• DATA SUPPLIED:

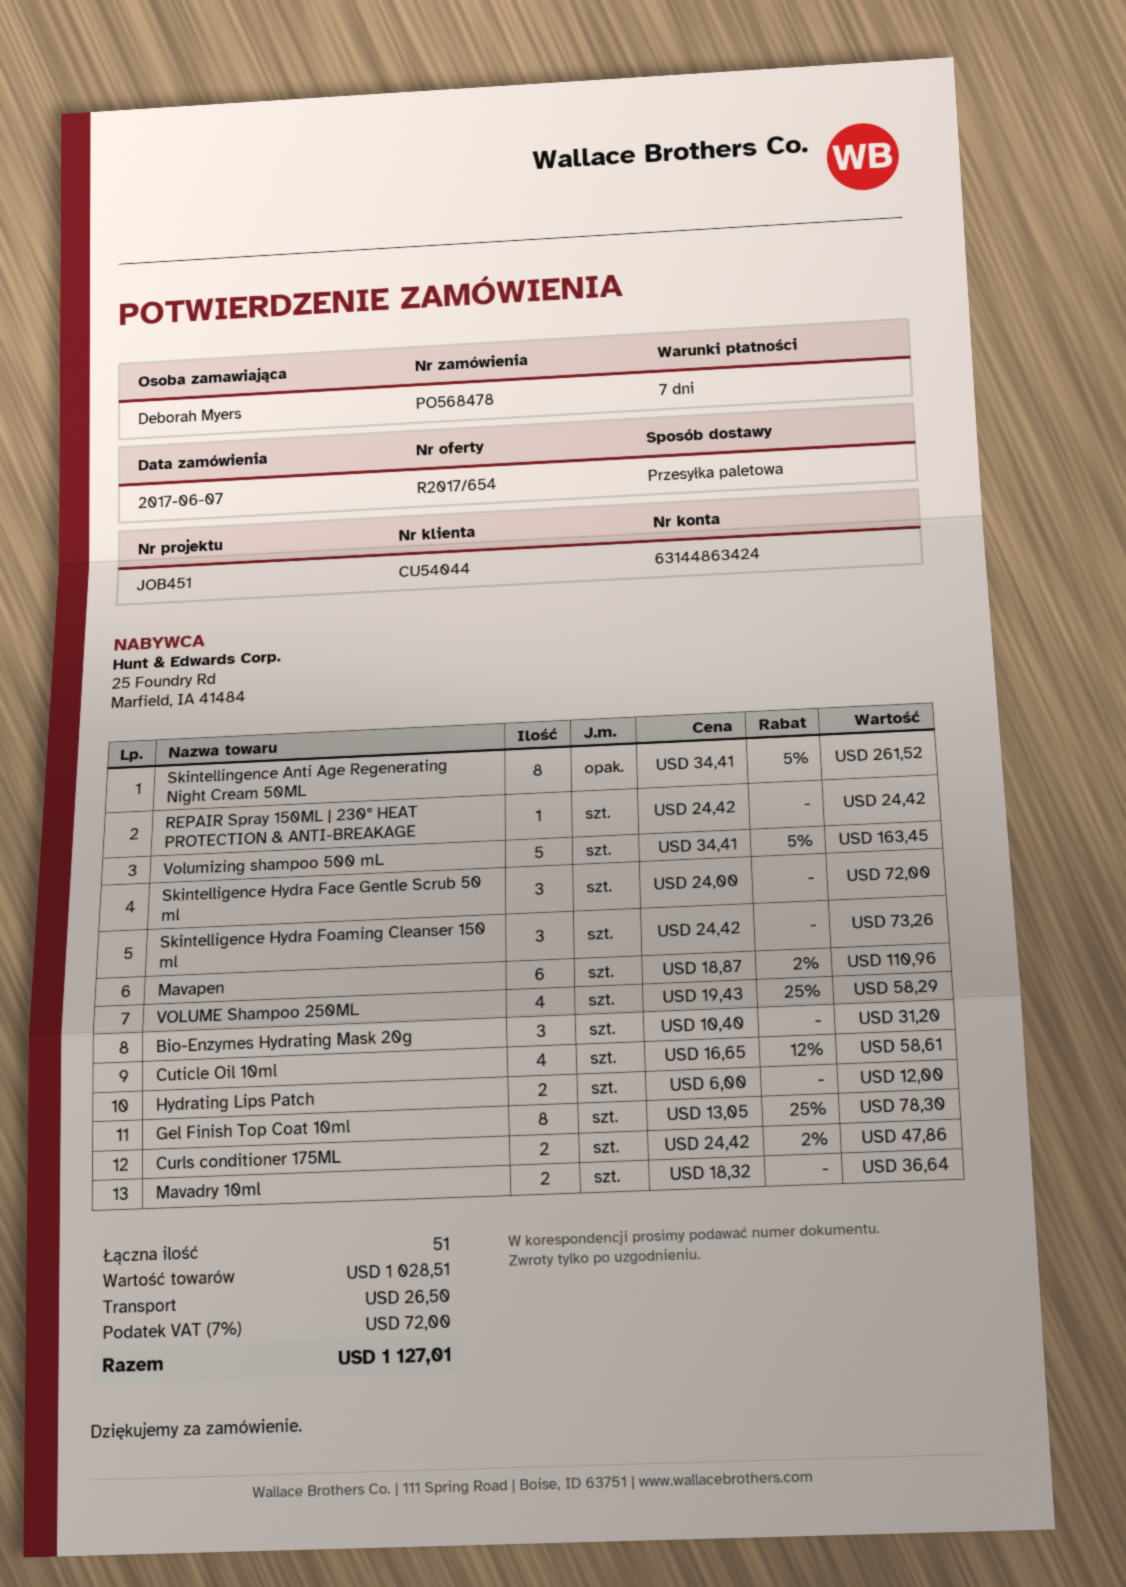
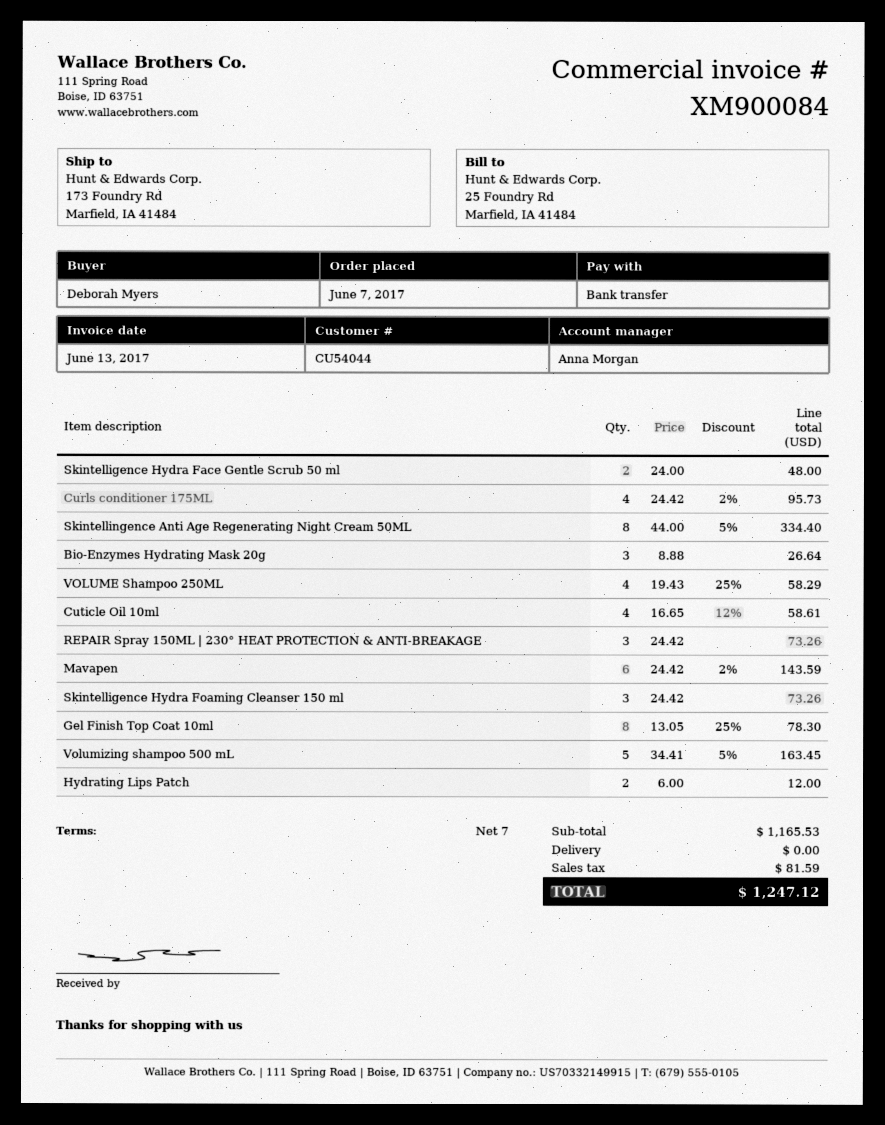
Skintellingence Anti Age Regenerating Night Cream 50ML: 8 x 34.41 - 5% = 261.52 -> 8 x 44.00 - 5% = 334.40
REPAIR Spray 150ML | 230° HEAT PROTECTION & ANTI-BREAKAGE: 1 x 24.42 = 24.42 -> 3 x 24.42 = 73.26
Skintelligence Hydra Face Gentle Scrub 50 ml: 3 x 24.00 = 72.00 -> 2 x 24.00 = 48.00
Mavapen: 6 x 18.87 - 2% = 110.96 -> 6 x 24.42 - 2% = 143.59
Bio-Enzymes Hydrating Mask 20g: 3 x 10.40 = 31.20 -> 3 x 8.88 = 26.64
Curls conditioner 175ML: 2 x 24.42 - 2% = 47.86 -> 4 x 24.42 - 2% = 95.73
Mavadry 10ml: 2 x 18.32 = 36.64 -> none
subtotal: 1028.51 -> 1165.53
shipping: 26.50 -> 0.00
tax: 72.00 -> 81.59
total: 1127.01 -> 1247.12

...

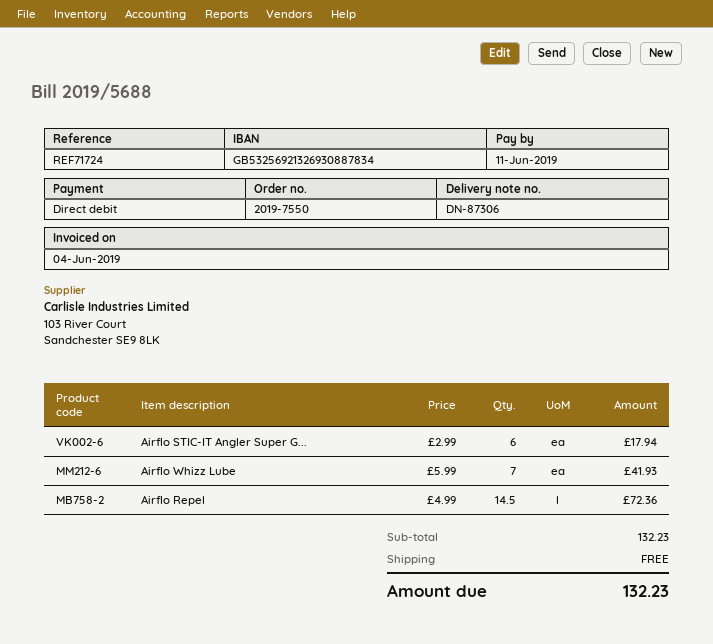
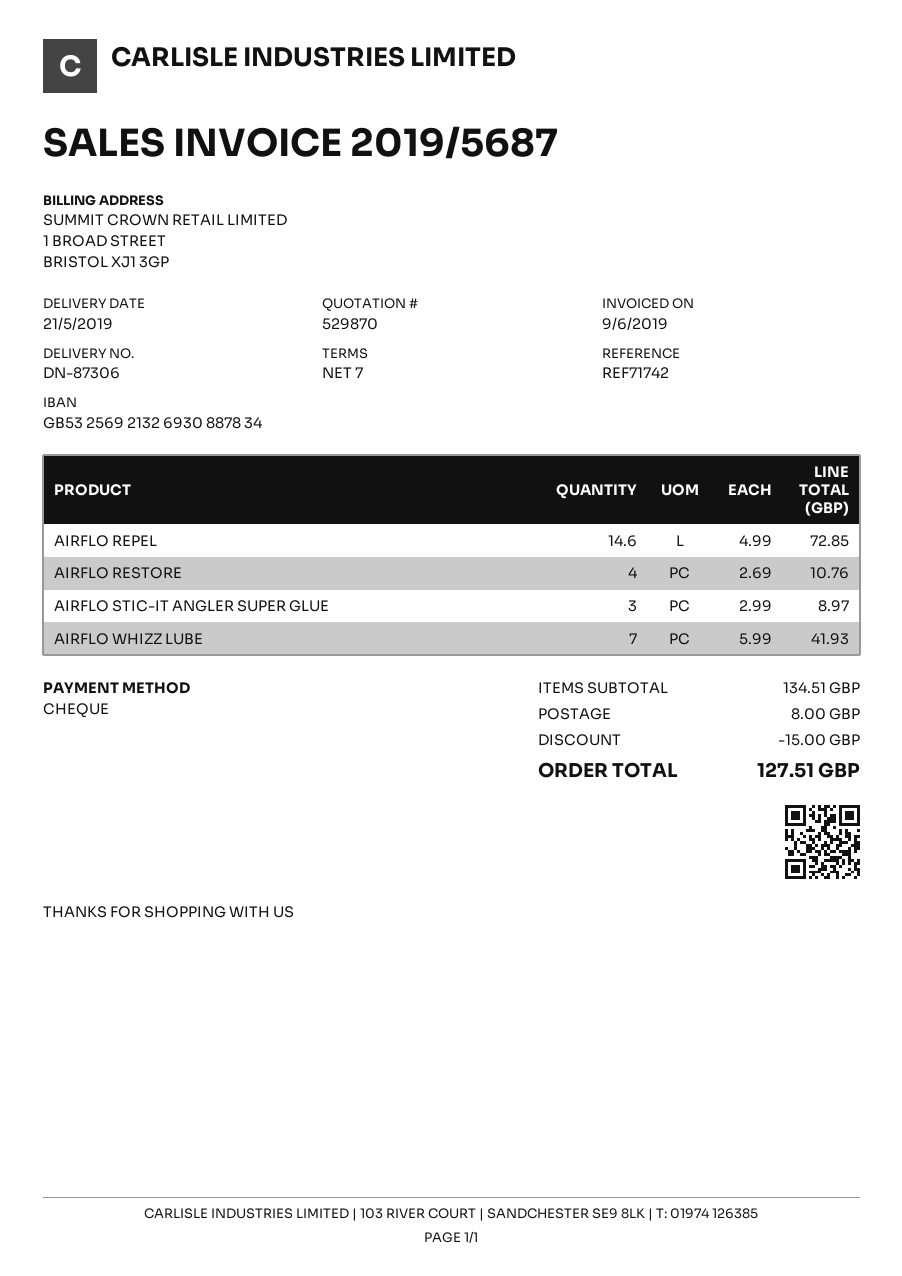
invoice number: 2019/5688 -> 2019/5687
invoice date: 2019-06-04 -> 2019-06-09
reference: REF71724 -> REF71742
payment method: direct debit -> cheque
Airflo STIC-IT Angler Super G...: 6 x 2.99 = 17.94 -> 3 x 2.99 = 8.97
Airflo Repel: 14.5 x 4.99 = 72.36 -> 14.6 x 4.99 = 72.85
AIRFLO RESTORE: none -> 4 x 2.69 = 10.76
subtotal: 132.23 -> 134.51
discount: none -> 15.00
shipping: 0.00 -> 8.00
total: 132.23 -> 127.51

• TASK DIRECTIONS:
Lines in the data that include the word "invoice" should all be copied.

• ANSWER TO THIS TASK:
invoice number: 2019/5688 -> 2019/5687
invoice date: 2019-06-04 -> 2019-06-09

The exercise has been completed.